Publié le 16 octobre 2025 à 16h09. La Cour pénale internationale (CPI) a confirmé que la disqualification du procureur général Karim AA Khan dans l’affaire concernant l’ancien président philippin Rodrigo Duterte n’interrompra pas les poursuites, assurant que son adjoint, Mame Mandiaye Niang, prendra les rênes de l’enquête.
- La Chambre d’appel de la CPI a unanimement décidé de disqualifier Karim AA Khan en raison d’un conflit d’intérêts lié à son rôle antérieur de conseiller juridique des victimes.
- Mame Mandiaye Niang, procureur adjoint, supervise déjà l’affaire Duterte depuis mai 2025 et continuera à diriger l’équipe de poursuite.
- La décision de la CPI découle d’une requête de la défense de Duterte, qui estimait que l’implication antérieure de Khan compromettait l’impartialité de l’enquête.
La Cour pénale internationale (CPI) a réaffirmé ce jeudi que les procédures en cours contre l’ancien président philippin Rodrigo Duterte ne seront pas affectées par la disqualification de son procureur général, Karim AA Khan. La décision de la Chambre d’appel, rendue publique le 15 octobre, fait suite à une requête de la défense de Duterte, qui dénonçait un « conflit d’intérêts irréconciliable ».
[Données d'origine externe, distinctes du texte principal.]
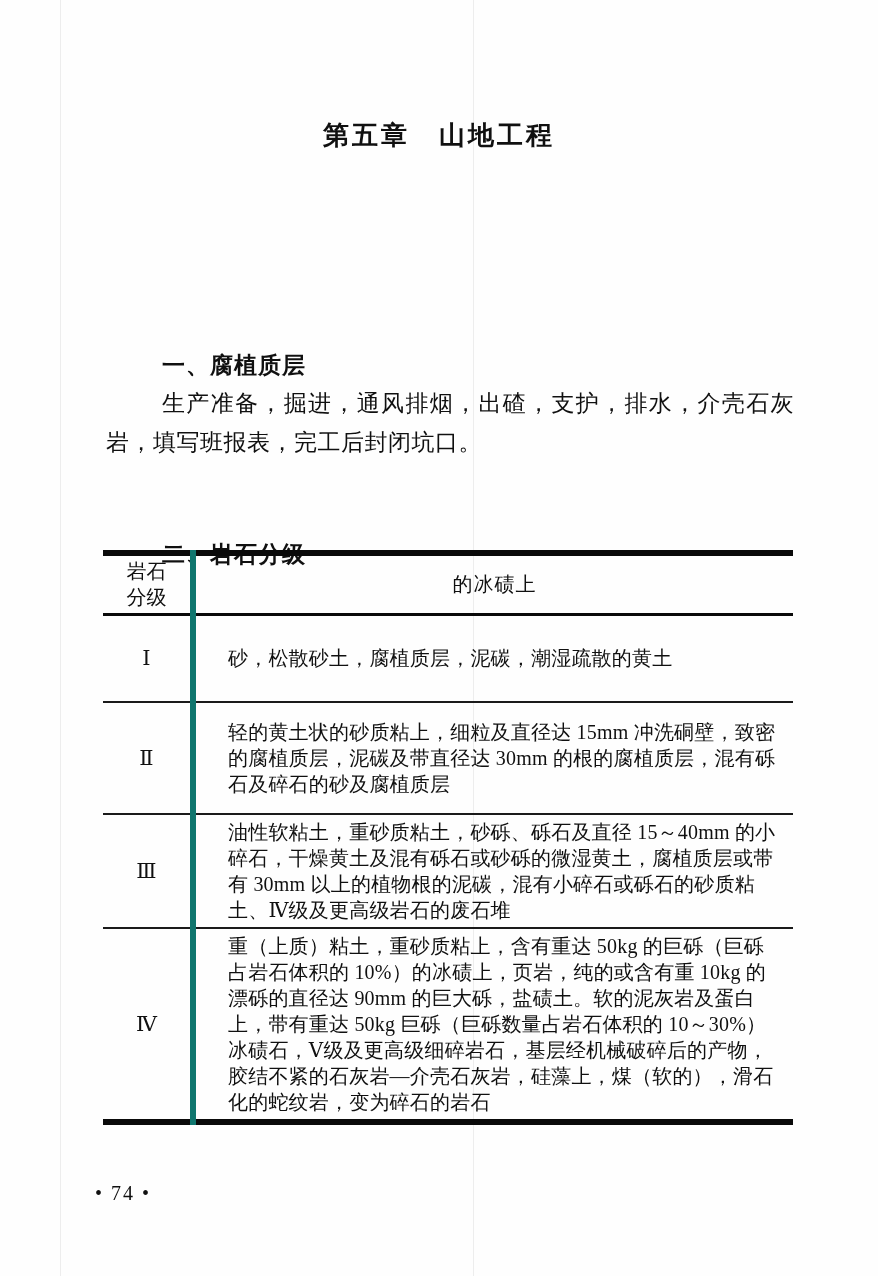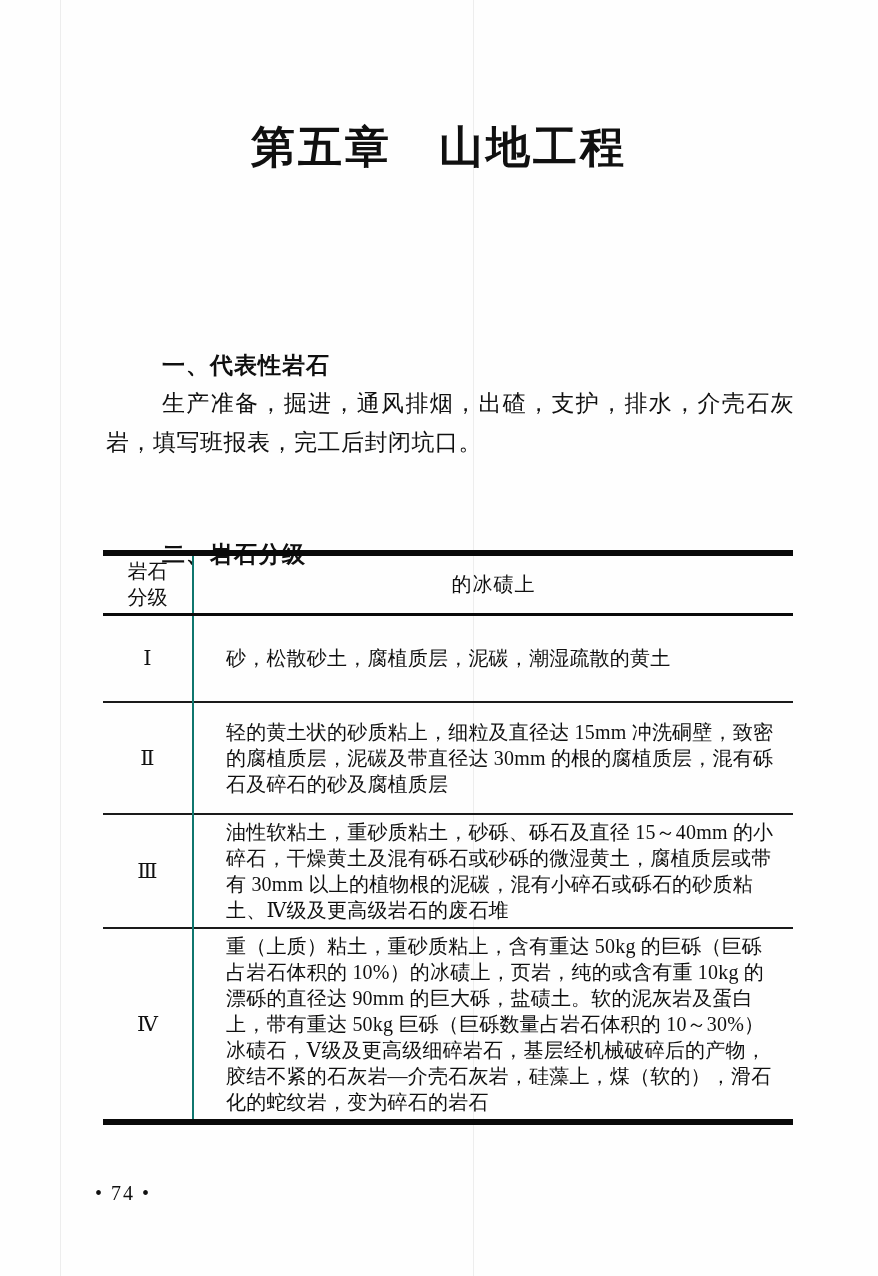"第五章 山地工程" .chapter-title { font-size: 44px -> 26px }
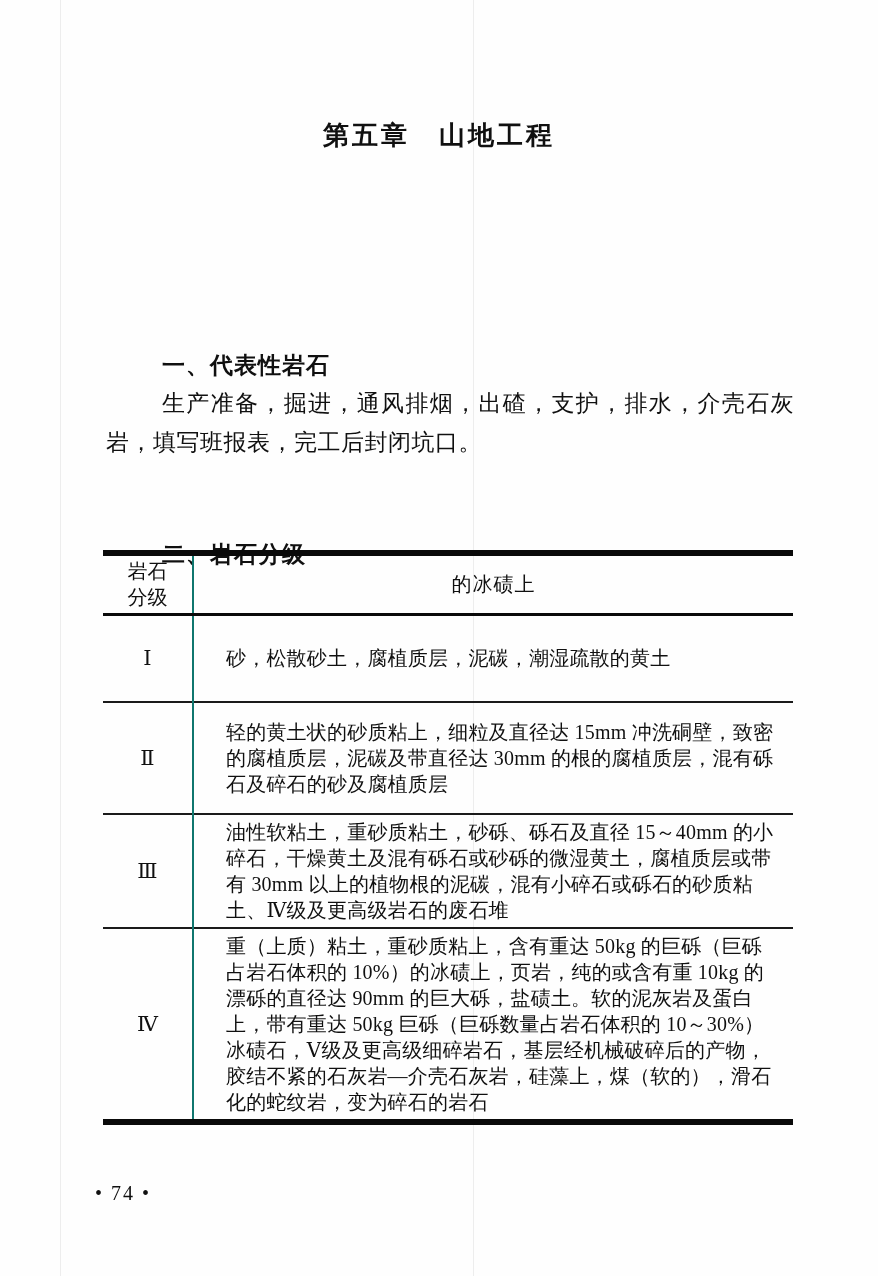"一、代表性岩石" h3.sub-heading { text: 代表性岩石 -> 腐植质层 }
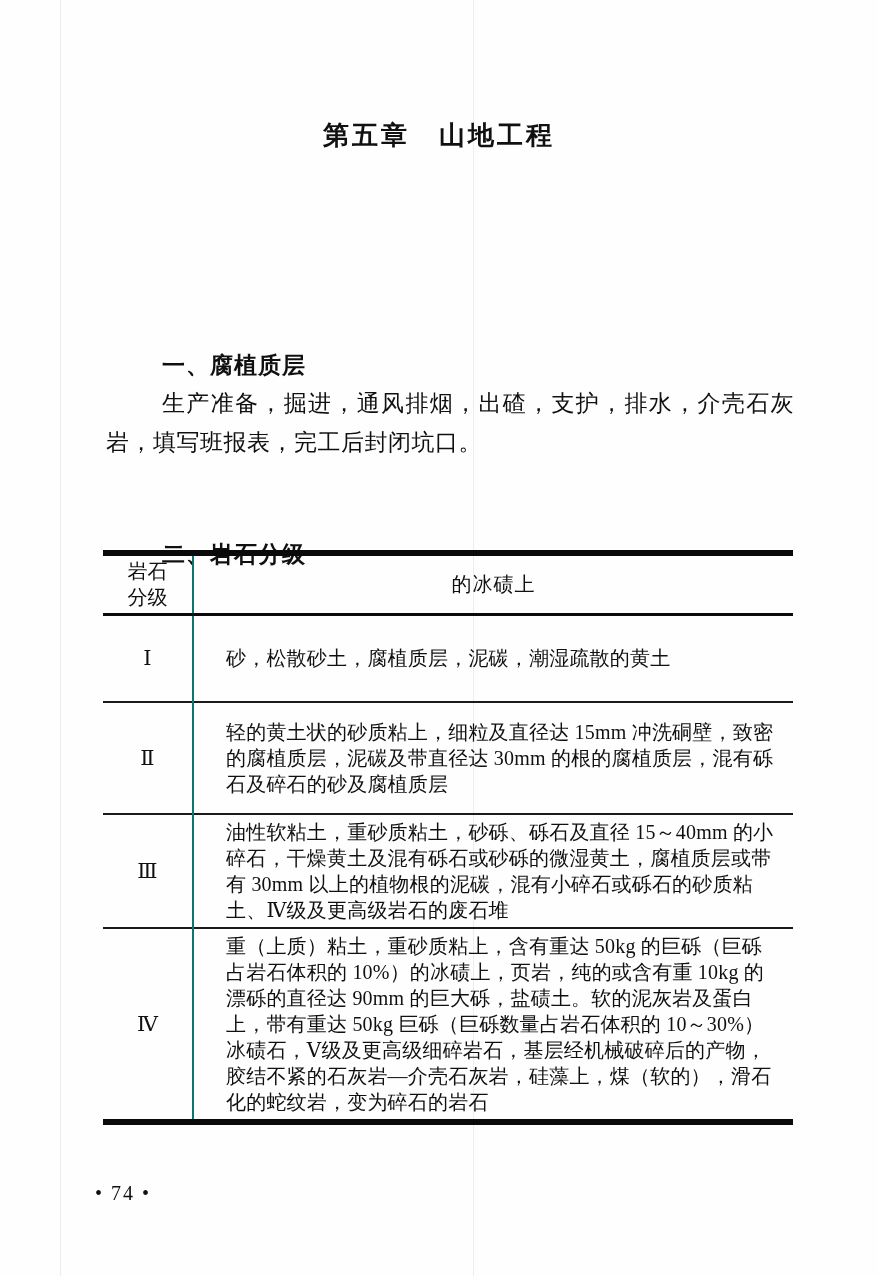"岩石" .rock-table .grade-col { border-right: 2px solid #0f766e -> 6px solid #0f766e }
Selon la CPI, c’est désormais le procureur adjoint, Mame Mandiaye Niang, qui assurera la direction de l’équipe de poursuite. « Le travail du Bureau du Procureur sur la situation liée aux Philippines est dirigé par le procureur adjoint Mame Mandiaye Niang », a déclaré un porte-parole de la Cour. « Même avec cette décision, nous ne prévoyons pas d’interruption significative du travail du Bureau du Procureur. Khan est en congé volontaire. »
Kristina Conti, assistante du conseil des victimes devant la CPI, a précisé que Niang supervise l’affaire Duterte depuis mai 2025 et a déjà accompli un travail important, notamment le rassemblement des preuves et la finalisation du Document contenant les accusations (DCC), qui définit la portée de l’affaire et la responsabilité pénale potentielle de Duterte.
La disqualification de Khan, qui avait assisté un groupe de victimes dans la préparation d’une communication en 2018 avant d’être nommé procureur, vise à garantir l’équité et à préserver l’intégrité de la procédure, selon Conti.
« La disqualification de Khan visait à garantir l’équité et à préserver l’intégrité de la procédure. »
Kristina Conti, assistante du conseil des victimes devant la CPI
La décision de la Chambre d’appel, rendue le 2 octobre et publiée le 15 octobre, a été prise à l’unanimité. Les juges, présidés par Luz del Carmen Ibáñez Carranza, ont estimé que le rôle antérieur de Khan en tant que conseiller juridique des victimes créait une apparence raisonnable de partialité, compromettant ainsi son impartialité dans les poursuites contre Duterte.
La Chambre a ordonné au Bureau du Procureur de publier une version expurgée de sa réponse dans les cinq jours. La décision fait suite à une requête déposée par la défense de Duterte le 6 août 2025, qui visait à interdire à Khan « tout autre rôle » dans l’affaire. Les avocats de Duterte ont fait valoir que la participation antérieure de Khan à la préparation d’une communication au titre de l’article 15 – qui a contribué à lancer l’enquête de la CPI sur la « guerre contre la drogue » de Duterte – constituait un conflit direct avec son rôle ultérieur de procureur.
Ils ont souligné que Khan avait représenté un groupe de victimes d’exécutions extrajudiciaires présumées liées à la campagne anti-drogue de Duterte et qu’il avait ensuite supervisé la même enquête en tant que procureur de la CPI, supervisant ainsi une enquête sur une politique qu’il avait déjà examinée.
« Un observateur impartial pourrait percevoir un parti pris, indépendamment des dénégations de Khan. »
Avocats de la défense de Duterte
Khan a rejeté ces allégations, les qualifiant de « spéculatives et totalement fausses », et a affirmé qu’il n’avait aucune obligation continue envers ses anciens clients. Le Bureau du conseil public pour les victimes (OPCV) s’est également opposé à la motion, la qualifiant d’« inopportune et sans objet ». Cependant, la Chambre d’appel a conclu que l’implication « particulièrement intense et multiforme » de Khan dans les observations de 2018 créait une perception objectivement raisonnable de partialité.
L’affaire Duterte découle d’allégations de crimes contre l’humanité découlant de milliers de meurtres commis lors de la campagne antidrogue menée par son administration entre 2016 et 2019. L’ancien président a été arrêté et remis à la CPI le 12 mars 2025 pour être jugé à La Haye.